We sat in silence for a bit. I realised it had become a bit awkward. “So… do you do any exercise?” I asked.
“Yoga.”
“Oh yeah, that’s right.”
“…”
“…”
“…”
“So… shall we?”
“Yeah, I have to go somewhere this afternoon,” she said, already standing up. I nodded. I paid but it wasn’t too bad because I had vouchers. Things got crazy when she was driving me home, though. About a mile from Pizza Express there was a runner on the opposite pavement, going the same direction that we were. Obviously, I checked him out. He looked pretty good. He had long shorts on but hardly any vertical oscillation. He looked good. Efficient. Fast.
“That might be him!” she said. I faked a chuckle, but to my horror she was slowing down and putting her window down.
“What are you-” I squealed, pressing myself against the passenger door.
“Excuse me, what’s your name!” she shouted at the guy. The guy noticed us and slowed and took out his earbuds. Anyway, to cut a long story short the guy was the guy and he’d just moved into the area or something. Just started running. Used to play football. Enjoying trying to beat other people’s segments on Strava, was having fun with it! I just sat there grinning like a fucking idiot in the passenger seat as my date set up a running race.
Oh lord.
“You’re going to beat him, right?” she asked, just before dusk as I did a few lacklustre sideways leg swings while leaning on her electric Renault 5.

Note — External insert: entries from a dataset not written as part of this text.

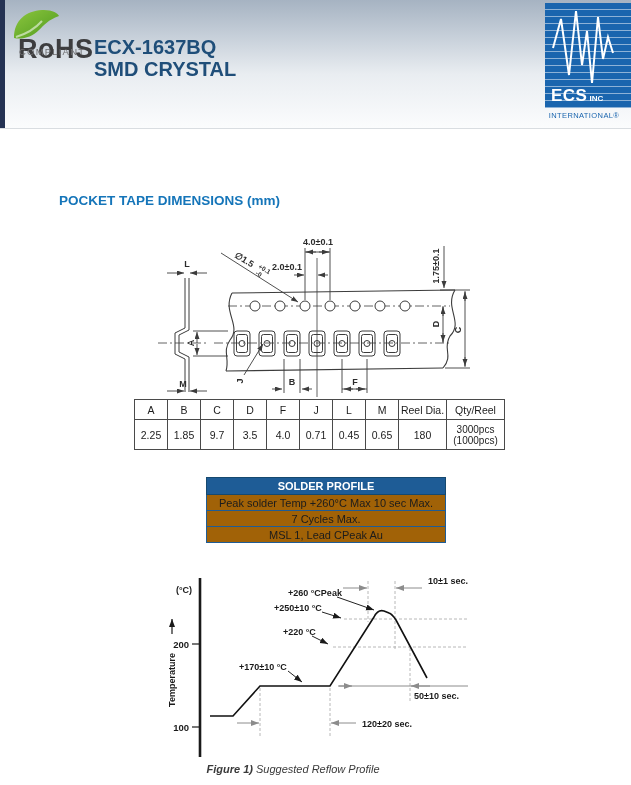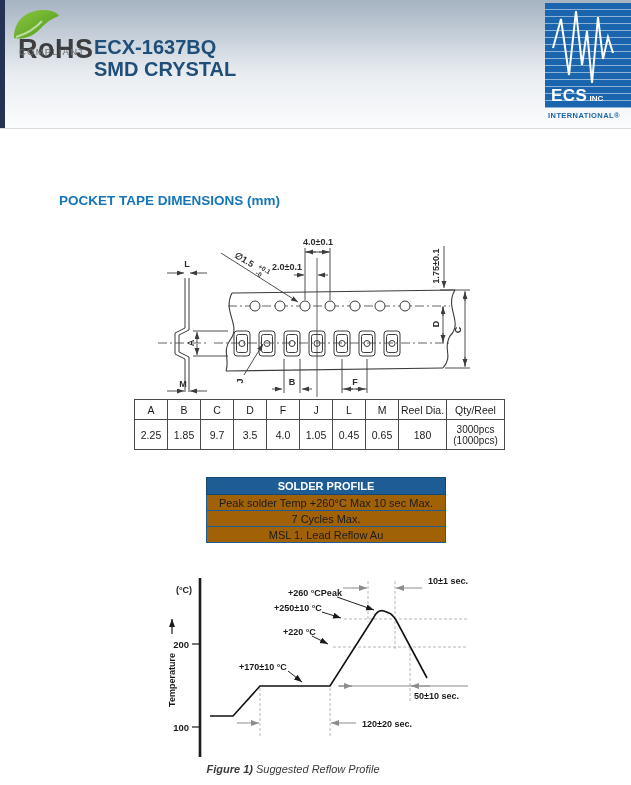--- a/index.html
+++ b/index.html
@@ -25,7 +25,7 @@
   .ecs-name{position:absolute;left:6px;bottom:2px;color:#fff;font-weight:bold;}
   .ecs-name .big{font-size:17px;letter-spacing:.5px;}
   .ecs-name .small{font-size:8px;margin-left:2px;}
-  .ecs-sub{margin-top:3px;text-align:center;font-size:7.5px;font-weight:bold;color:#1a65ae;letter-spacing:.4px;}
+  .ecs-sub{margin-top:3px;text-align:center;font-size:7.5px;font-weight:normal;color:#1a65ae;letter-spacing:.4px;}
 
   
   .section-heading{position:absolute;left:33px;top:193px;font-size:13.5px;font-weight:bold;color:#1575b9;padding-left:26px;}

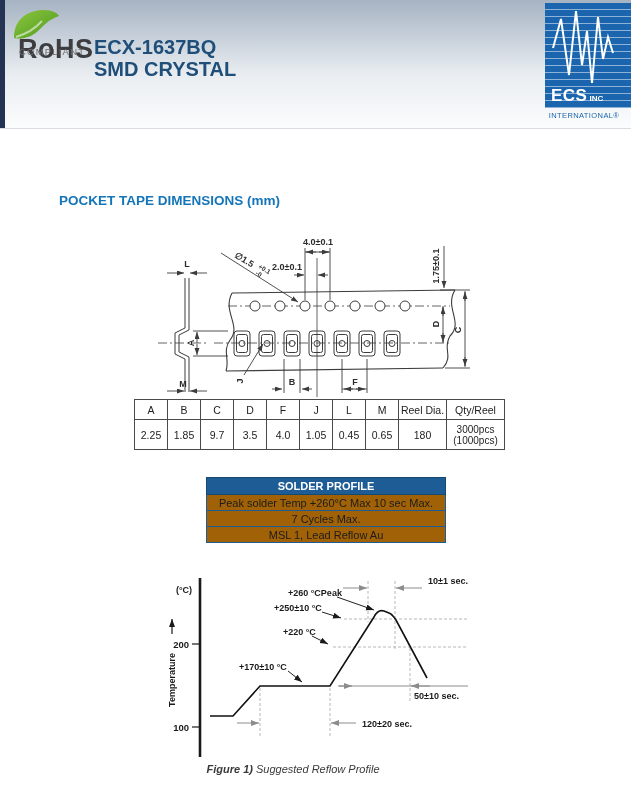--- a/index.html
+++ b/index.html
@@ -274,7 +274,7 @@
       <td>9.7</td>
       <td>3.5</td>
       <td>4.0</td>
-      <td>1.05</td>
+      <td>0.71</td>
       <td>0.45</td>
       <td>0.65</td>
       <td>180</td>

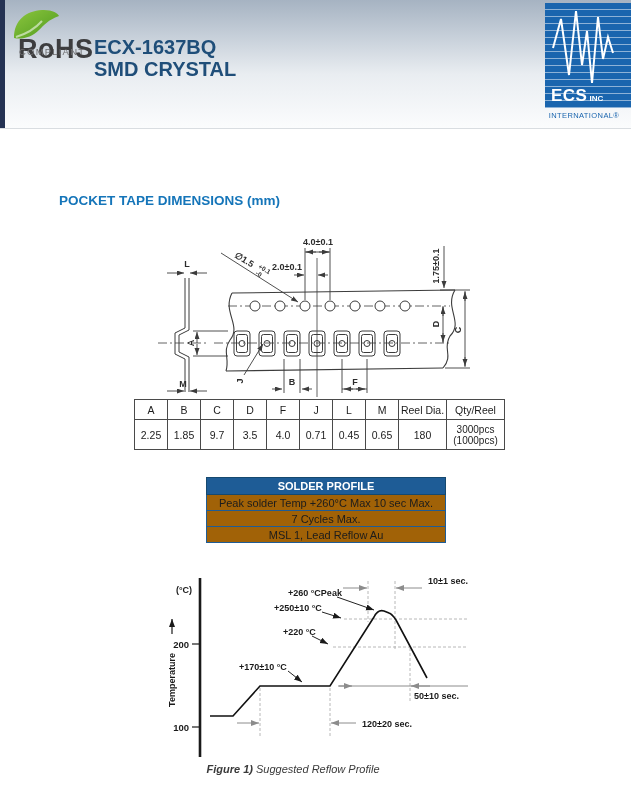--- a/index.html
+++ b/index.html
@@ -290,7 +290,7 @@
     <div class="solder-title">SOLDER PROFILE</div>
     <div class="solder-row">Peak solder Temp +260°C Max 10 sec Max.</div>
     <div class="solder-row">7 Cycles Max.</div>
-    <div class="solder-row">MSL 1, Lead Reflow Au</div>
+    <div class="solder-row">MSL 1, Lead CPeak Au</div>
   </div>
 
   <svg class="chart" width="320" height="200" viewBox="160 570 320 200">

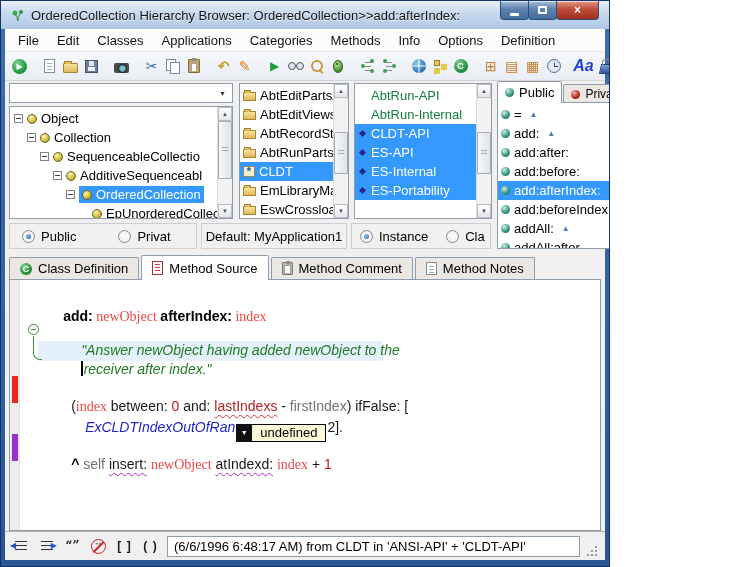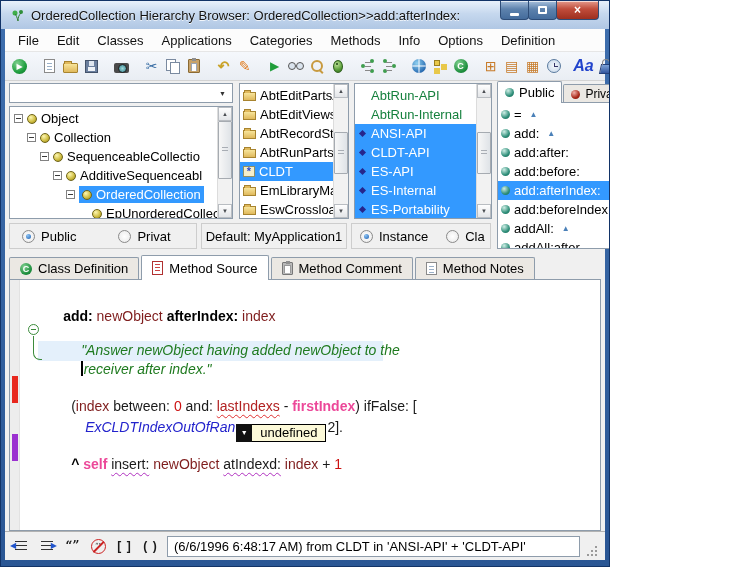--- a/index.html
+++ b/index.html
@@ -398,10 +398,6 @@
             </div>
           <div class="row sel">
               <span class="ic-diamond"></span>
-              <span>ANSI-API</span>
-            </div>
-          <div class="row sel">
-              <span class="ic-diamond"></span>
               <span>CLDT-API</span>
             </div>
           <div class="row sel">

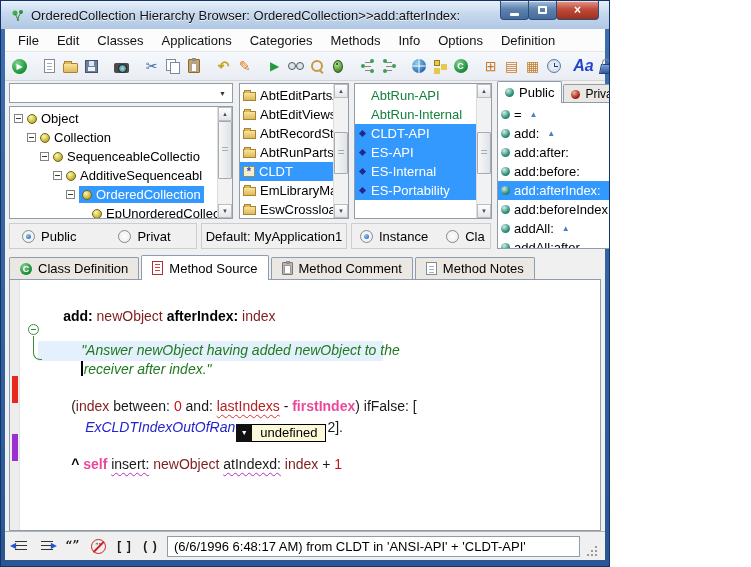--- a/index.html
+++ b/index.html
@@ -151,7 +151,7 @@
   .cl{ position:absolute; white-space:pre; font-size:14px; line-height:18px; color:#1a1a1a;}
   .tk{ }
   .b{ font-weight:bold; color:#000;}
-  .n{ color:#7f1d1d;}
+  .n{ color:#ef4444;font-family:Liberation Serif, serif;}
   .r{ color:#cc1111;}
   .rw{ color:#b22222; text-decoration:underline wavy #e03030 1px; text-underline-offset:3px;}
   .m{ color:#ec4899; font-weight:bold;}

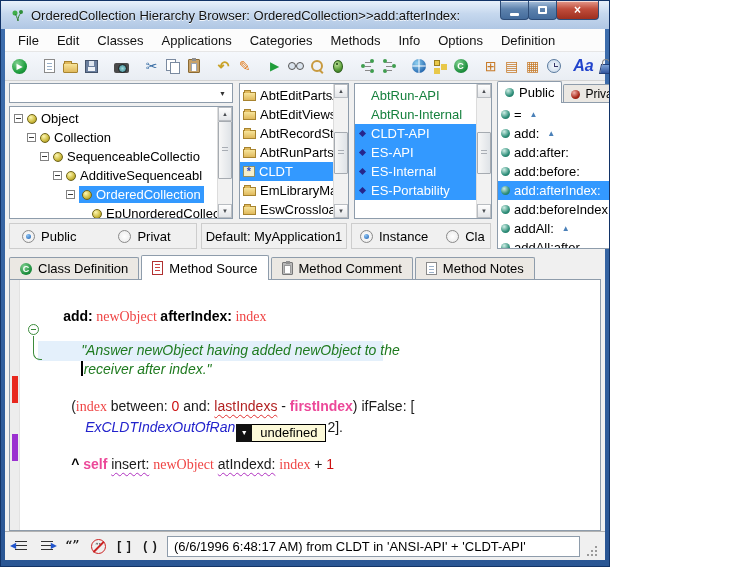--- a/index.html
+++ b/index.html
@@ -154,7 +154,7 @@
   .n{ color:#ef4444;font-family:Liberation Serif, serif;}
   .r{ color:#cc1111;}
   .rw{ color:#b22222; text-decoration:underline wavy #e03030 1px; text-underline-offset:3px;}
-  .m{ color:#ec4899; font-weight:bold;}
+  .m{ color:#737373; font-weight:normal;}
   .pw{ text-decoration:underline wavy #b030c0 1px; text-underline-offset:3px;}
   .gi{ color:#1f7a1f; font-style:italic;}
   .bi{ color:#2323cc; font-style:italic;}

“He probably won’t turn up. And to be honest I’ve got a bit of a twinge in my calf. And I did 12 miles on Tuesday so we’ll see, but I think I might be coming down with covid.” I forced out a cough. “And really, I’m better at long distance stuff.” I coughed again. “You don’t have to watch, it’ll be boring.”
“Oh, I am not missing this,” she said. I nodded.
Matey turns up in a fucking Audi and he’s wearing Alphaflies. I only had Vaporflies on so I knew I was in trouble. I still felt I had a chance until he started warming up. He was doing crazy shit I’d never do in public and he ended it with those jumps where you lift your knees up high and he went really high. Fucking guy was like a fucking spring. Uh-oh, I thought. I could be in trouble here.
I stayed with him for about 400 metres before he started pulling away. He was trying to chat with me but I couldn’t breathe. And then I turned off and crashed through some bushes and then just kept jogging. I jogged about 13 miles. It was very dark when I got home. My jacket and keys were in her car, so I just climbed through a window. She dropped my stuff off the next day. Left it in the porch because I didn’t answer the door. I just stood watching her from behind the curtains of an upstairs window.
After dropping my things she ran down the path. Well she managed to run for a whole 12 steps before she had to walk. Pfft, I said to myself, accidentally spitting on the curtain.